Sean Parker n’est pas le seul ancien de Facebook à avoir exprimé des inquiétudes et des remords. Plus récemment, Chamath Palihapitiya, ancien vice-président de Facebook, s’est aussi positionné publiquement sur la question, lors d’une conférence à la Standford Graduate School of Business.
Dans cette intervention filmée, celui qui était chargé de la croissance de l’audience, exprime une « énorme culpabilité » pour avoir participé au succès de Facebook. Il évoque aussi ces « boucles de rétroaction » basées sur la dopamine, mais il va encore plus loin :
« Nous avions conscience, au fond, que quelque chose de mal pourrait arriver. (…) Je crois que nous avons créé des outils qui déchirent le tissu social. Nous en sommes vraiment là. »Pour illustrer son propos, Chamath Palihapitiya (qui a depuis rétropédalé sur sa page Facebook) revient sur cet incident survenu en Inde au mois de mai : après la diffusion d’un spam (ce que l’intéressé nomme un hoax) sur la messagerie cryptée WhatsApp, des émeutes ont éclaté dans un petit village du Jharkhand, menant au lynchage de sept personnes par une foule en délire.
« C’est à ça que nous avons affaire.
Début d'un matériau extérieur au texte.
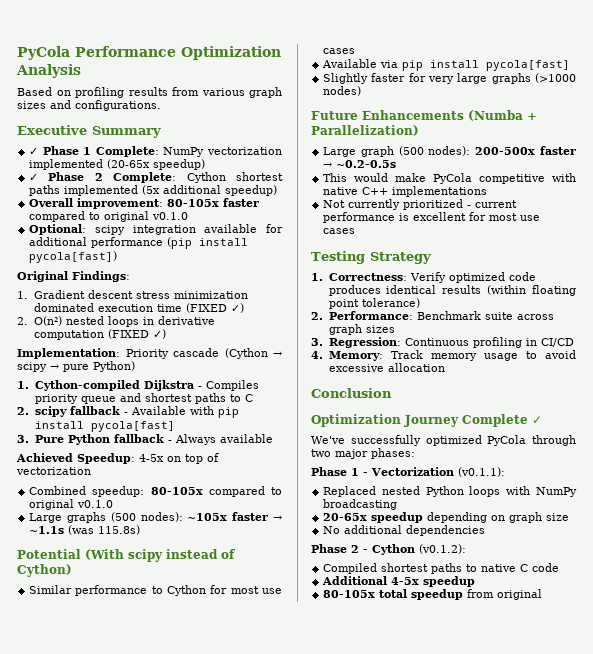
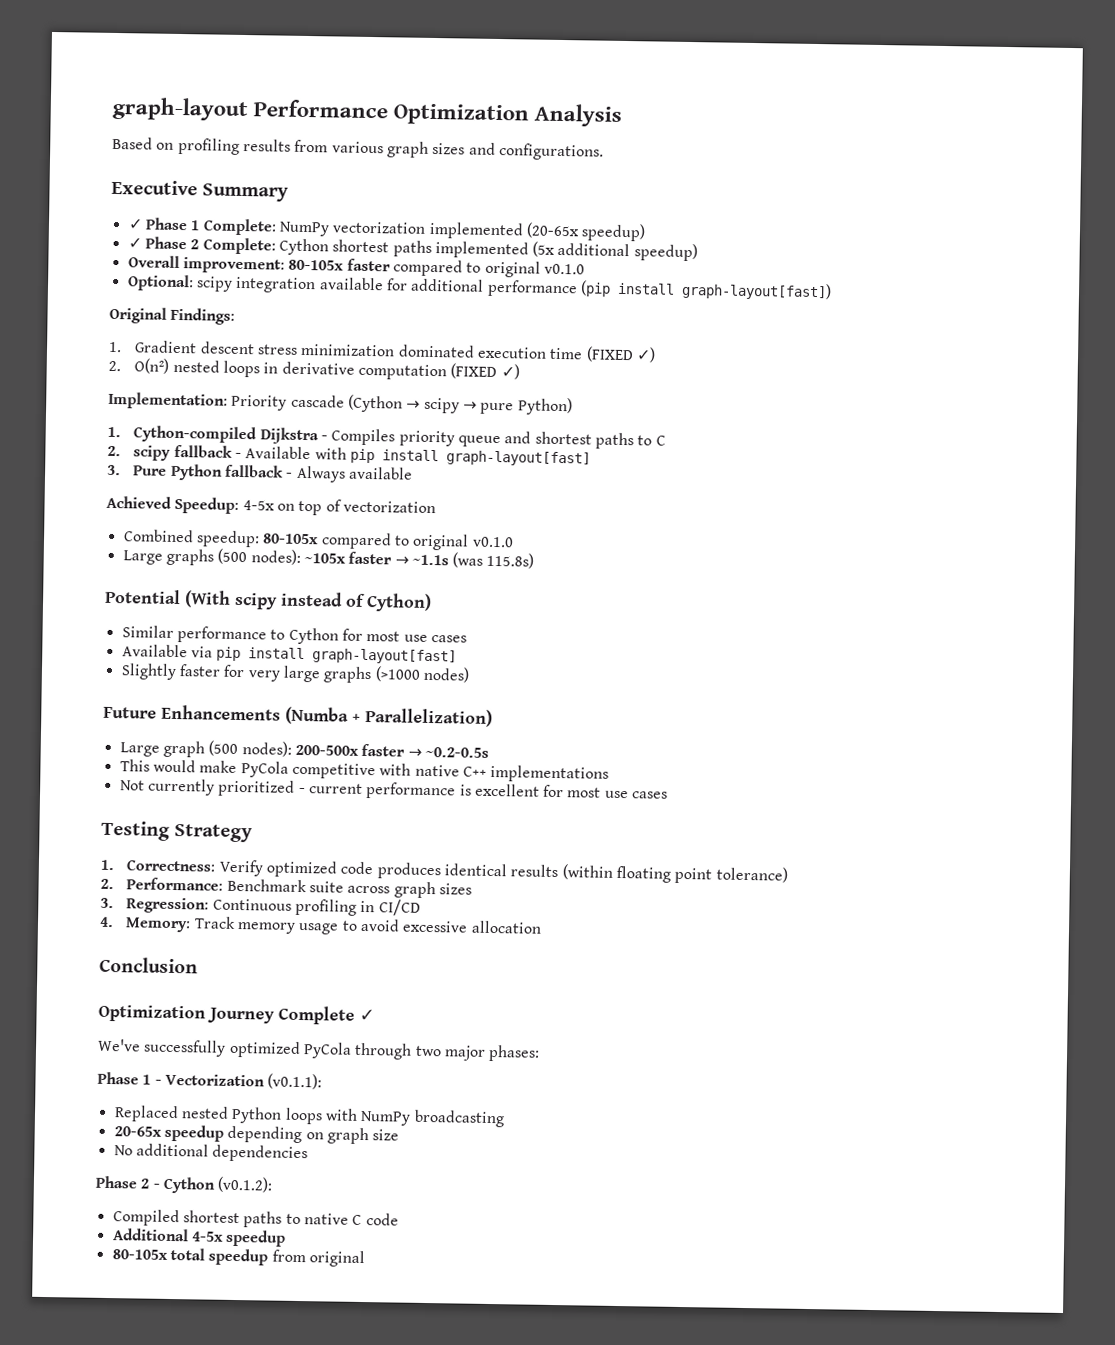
- PyCola Performance Optimization Analysis
+ graph-layout Performance Optimization Analysis
- Optional: scipy integration available for additional performance (pip install pycola[fast])
+ Optional: scipy integration available for additional performance (pip install graph-layout[fast])
- 2. scipy fallback - Available with pip install pycola[fast]
+ 2. scipy fallback - Available with pip install graph-layout[fast]
- Available via pip install pycola[fast]
+ Available via pip install graph-layout[fast]

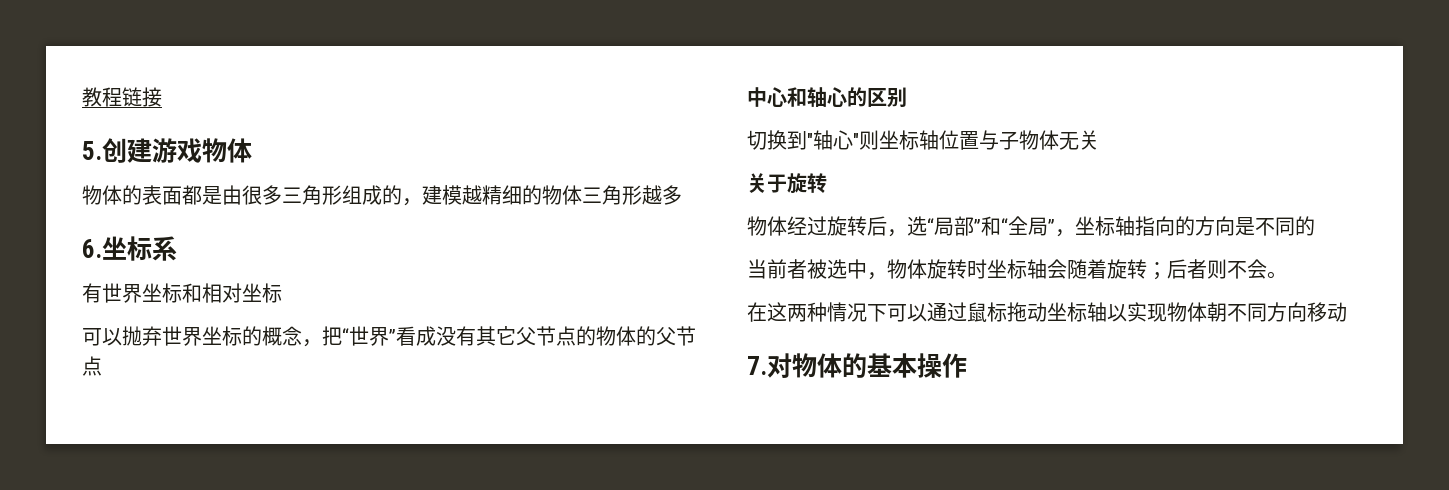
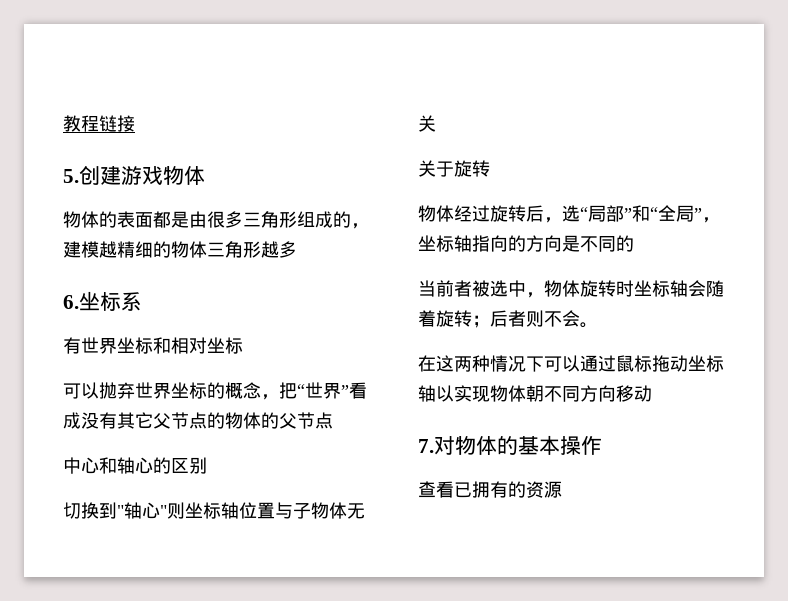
+ 查看已拥有的资源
Et imaginez, si on pousse le raisonnement à l’extrême, comment des acteurs mal intentionnés pourraient ainsi manipuler un grand nombre de personnes. »

« Vous êtes programmés »

En novembre encore, le New York Times publiait les remords de Sandy Parakilas, une ancienne cadre de l’entreprise, qui s’inquiétait à propos des questions de vie privée.
On pense aussi à Antonio Garcia Martinez, qui avait travaillé deux ans chez le géant des réseaux sociaux, avant d’écrire « Chaos Monkeys » (HarperCollins, 2016), un livre dans lequel il décrit d’un ton décapant son quotidien à l’époque. De son côté, Chamath Palihapitiya nous interpelle :
« Vous ne le comprenez pas, mais vous êtes programmés. Maintenant, c’est à vous de décider ce que vous voulez abandonner, à quel point vous êtes prêts à renoncer à votre indépendance intellectuelle. »Sa solution ? Faire un break avec les réseaux sociaux, tout simplement. Lui-même interdit « cette merde » (sic) à ses enfants.

Changer nos comportements

« Cette merde » ne se cache même plus. La start-up Dopamine Labs, qui a été fondée par un neuropsychologue et un neuroéconomiste (oui c’est une profession), a récemment reçu des critiques similaires à celles formulées contre Facebook.
Leur idée ? Ils proposent aux entreprises de rendre leurs applications addictives grâce à des processus faisant appel à l’intelligence artificielle.

T. Dalton Combs, l’un des fondateurs de la boîte, s’expliquait dans un article de Slate, créer de l’addiction par de l’habitude, des message de félicitation et toutes sortes de « susucres » numériques :  « Ce que nous essayons de montrer, c’est que ces technologies qui changent le comportement des gens peuvent être utilisées de façons différentes.Pour le moment, c’est surtout utilisé par les réseaux sociaux, ou les publicitaires, pour augmenter le temps d’utilisation de leurs plateformes.Mais elles peuvent aussi être utilisées pour vous aider à prendre vos médicaments à l’heure. Ou pour aller régulièrement à la gym. » Voyez ce monde où l’on sera accueillis à la salle de gym par les vibrations de notre portable. Des like de nos amis, des confettis sur Messenger et des « go Juliette, go ».